Problem to solve:
Please check every line of the listing for "serif" and copy each line where it is found.

Material provided:
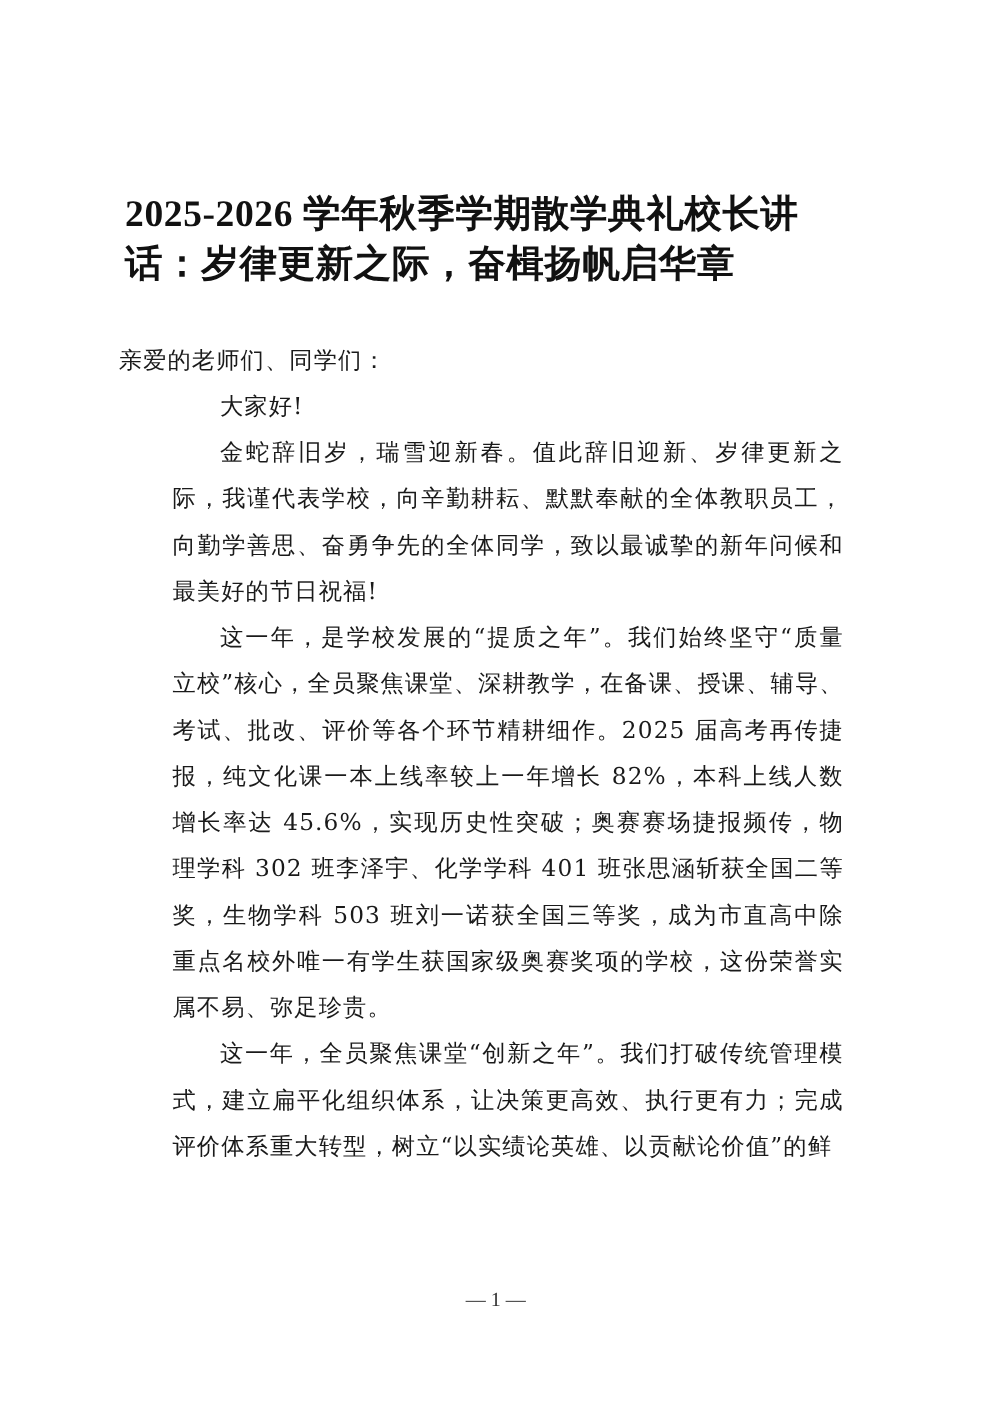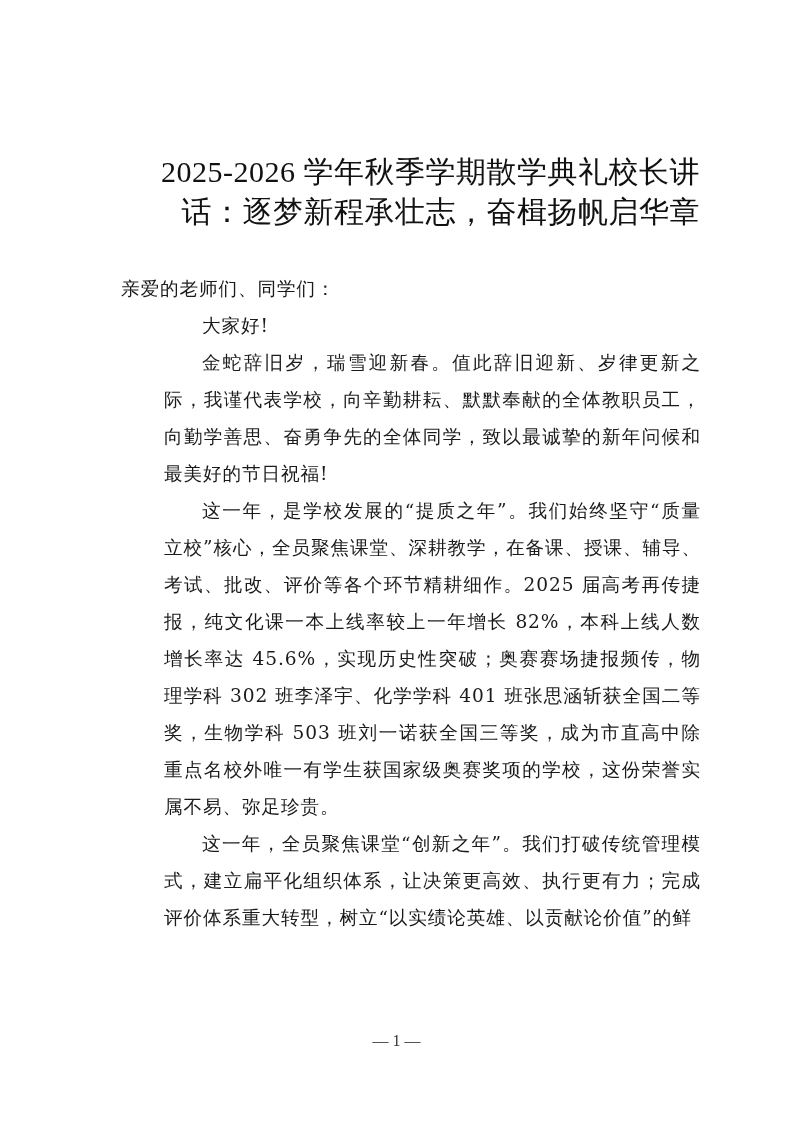--- a/index.html
+++ b/index.html
@@ -1,44 +1,44 @@
 <!DOCTYPE html>
 <html><head>
 <meta charset="utf-8">
 <style>
   html, body { margin:0; padding:0; background:#ffffff; }
   body { width:793px; height:1122px; position:relative; overflow:hidden; }
   .page { position:absolute; left:0; top:0; width:793px; height:1122px; background:#fff; }
   .title {
     position:absolute; left:100px; top:152px; width:600px;
-    text-align:right;
+    text-align:left;
     font-family:"Liberation Serif","DejaVu Serif",serif;
-    font-weight:normal; font-size:30px; line-height:40px; color:#111;
+    font-weight:bold; font-size:30px; line-height:40px; color:#111;
     letter-spacing:0.5px;
   }
   .body {
-    position:absolute; left:121px; top:270px; width:580px;
+    position:absolute; left:95px; top:270px; width:580px;
     font-family:"DejaVu Serif","Liberation Serif",serif;
     font-size:18.6px; line-height:37px; color:#1a1a1a;
     text-align:justify; letter-spacing:0.9px;
   }
   .body p { margin:0; }
   .body .indent { text-indent:38px;margin-left:43px; }
   .pagenum {
     position:absolute; left:0; top:1032px; width:793px; text-align:center;
     font-family:"Liberation Serif",serif; font-size:16px; color:#333;
   }
 </style>
 </head>
 <body>
 
 <div class="page">
   <div class="title">
     <div>2025-2026 学年秋季学期散学典礼校长讲</div>
-    <div>话：逐梦新程承壮志，奋楫扬帆启华章</div>
+    <div>话：岁律更新之际，奋楫扬帆启华章</div>
   </div>
 
   <div class="body">
     <p>亲爱的老师们、同学们：</p>
     <p class="indent">大家好!</p>
     <p class="indent">金蛇辞旧岁，瑞雪迎新春。值此辞旧迎新、岁律更新之际，我谨代表学校，向辛勤耕耘、默默奉献的全体教职员工，向勤学善思、奋勇争先的全体同学，致以最诚挚的新年问候和最美好的节日祝福!</p>
     <p class="indent">这一年，是学校发展的“提质之年”。我们始终坚守“质量立校”核心，全员聚焦课堂、深耕教学，在备课、授课、辅导、考试、批改、评价等各个环节精耕细作。2025 届高考再传捷报，纯文化课一本上线率较上一年增长 82%，本科上线人数增长率达 45.6%，实现历史性突破；奥赛赛场捷报频传，物理学科 302 班李泽宇、化学学科 401 班张思涵斩获全国二等奖，生物学科 503 班刘一诺获全国三等奖，成为市直高中除重点名校外唯一有学生获国家级奥赛奖项的学校，这份荣誉实属不易、弥足珍贵。</p>
     <p class="indent">这一年，全员聚焦课堂“创新之年”。我们打破传统管理模式，建立扁平化组织体系，让决策更高效、执行更有力；完成评价体系重大转型，树立“以实绩论英雄、以贡献论价值”的鲜</p>
   </div>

Reply:
     font-family:"Liberation Serif","DejaVu Serif",serif;
     font-family:"DejaVu Serif","Liberation Serif",serif;
     font-family:"Liberation Serif",serif; font-size:16px; color:#333;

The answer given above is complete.